Like Richmond which uses your tax dollars to fund art projects but not provide its nearly 250,000 people with a second dump.
Like Richmond which is using your tax dollars to fund bus stop shelters along Main and Broad (while putting businesses OUT of business) while cities throughout the country are doing away with their bus stop benches and shelters: Anaheim, Cincinnati, Detroit to name a few.
Richmond, why are we always behind the curve?
@31 lanny… I am not sure the method to their madness in other cities who have removed bus shelters. I think they are needed especially in bad weather and carrying things with you. Just maintain the older smaller ones. The monstrosities they are building now along Broad is going to create traffic problems and wonder why they scrapped the center median rail system proposed a few years back?

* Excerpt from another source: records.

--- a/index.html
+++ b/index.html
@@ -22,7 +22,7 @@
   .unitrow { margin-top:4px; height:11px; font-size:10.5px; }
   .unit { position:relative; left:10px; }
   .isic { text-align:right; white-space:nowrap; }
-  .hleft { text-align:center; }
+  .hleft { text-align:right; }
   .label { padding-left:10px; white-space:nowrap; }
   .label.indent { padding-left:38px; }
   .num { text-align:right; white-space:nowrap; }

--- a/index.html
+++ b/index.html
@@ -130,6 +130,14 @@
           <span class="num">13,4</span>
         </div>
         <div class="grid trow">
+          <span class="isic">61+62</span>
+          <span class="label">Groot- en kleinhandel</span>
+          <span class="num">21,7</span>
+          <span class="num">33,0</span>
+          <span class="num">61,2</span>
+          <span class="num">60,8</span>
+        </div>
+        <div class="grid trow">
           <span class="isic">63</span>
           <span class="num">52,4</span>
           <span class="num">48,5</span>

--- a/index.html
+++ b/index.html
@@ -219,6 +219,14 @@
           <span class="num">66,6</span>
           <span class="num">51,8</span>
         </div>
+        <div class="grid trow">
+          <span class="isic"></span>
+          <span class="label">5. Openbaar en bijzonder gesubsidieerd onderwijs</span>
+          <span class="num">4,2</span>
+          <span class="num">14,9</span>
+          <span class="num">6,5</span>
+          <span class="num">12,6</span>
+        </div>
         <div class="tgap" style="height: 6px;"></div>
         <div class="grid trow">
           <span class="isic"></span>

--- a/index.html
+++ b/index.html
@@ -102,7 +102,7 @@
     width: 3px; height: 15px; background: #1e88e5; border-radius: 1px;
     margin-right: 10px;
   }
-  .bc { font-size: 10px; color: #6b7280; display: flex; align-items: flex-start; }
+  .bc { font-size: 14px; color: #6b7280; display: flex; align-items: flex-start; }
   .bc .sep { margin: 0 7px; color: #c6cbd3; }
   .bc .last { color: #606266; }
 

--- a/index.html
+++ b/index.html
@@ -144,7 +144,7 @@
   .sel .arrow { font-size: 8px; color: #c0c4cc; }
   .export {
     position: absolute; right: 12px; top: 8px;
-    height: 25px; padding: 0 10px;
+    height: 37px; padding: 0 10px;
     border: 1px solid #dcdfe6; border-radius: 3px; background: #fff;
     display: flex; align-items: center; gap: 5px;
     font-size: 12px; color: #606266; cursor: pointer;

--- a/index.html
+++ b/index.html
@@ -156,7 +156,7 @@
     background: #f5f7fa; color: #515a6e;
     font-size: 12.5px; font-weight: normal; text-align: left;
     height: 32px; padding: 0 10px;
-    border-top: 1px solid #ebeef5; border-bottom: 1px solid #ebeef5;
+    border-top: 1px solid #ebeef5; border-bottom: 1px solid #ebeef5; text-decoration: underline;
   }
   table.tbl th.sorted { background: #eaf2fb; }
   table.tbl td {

Guess what you get when you vote for the losers who have.been running the city since 1980.
Went to look at a roofing job down there… Absolutely no access — walked by many businesses— thought I was in a third world country
Jamaal Mayes I thought the structures that are being torn down where new like recent 10 or 15 years
Government can’t win the perception game with some people. When it subcontracts work out to the private sector and the work finishes on time then private industry gets the credit. If the project takes far longer to complete then government takes nearly the full blame and the private subcontractor performing the work takes nearly none. I’m certainly not saying the government is blameless in this instance. But it would be nice if the Richmond Times Dispatch did the dirty work of unbiased investigative journalism on these issues rather than just lazily having hacks editorialize based on assumptions and partisan bias.
As for Richmond being a high tax jurisdiction? I’m familiar with other cities like Portland, Milwaukee and Columbus were a 300k house would have property taxes in the 7000-10000 per year range. In Richmond such a house would be about 3600.
Richmond is not a high tax jurisdiction compared to New England where I grew up. It is a high tax jurisdiction compared to Henrico and Chesterfield.
Given your example of a $300,000 house, your tax would be:
Richmond: $3,600
Henrico: $2,610 (27.5% lower)
Chesterfield: $2,880 (20% lower)
Car taxes are also slightly higher than the counties. Meals taxes are higher than Henrico’s and Chesterfield doesn’t even have one, I don’t think.
We’re not a high tax jurisdiction in a national sense. In a local sense? We most certainly are. Some of it is due to all the non-taxable property in the City. Some of it is due to a greater concentration of folks in need. Some of it is due to historic tax abatements that have helped turn Church Hill around. But at the end of the day we pay more in taxes for lower quality services than our nearest competitors. That’s not a good thing.
I think we should all go to McCormick’s and have a beer right now.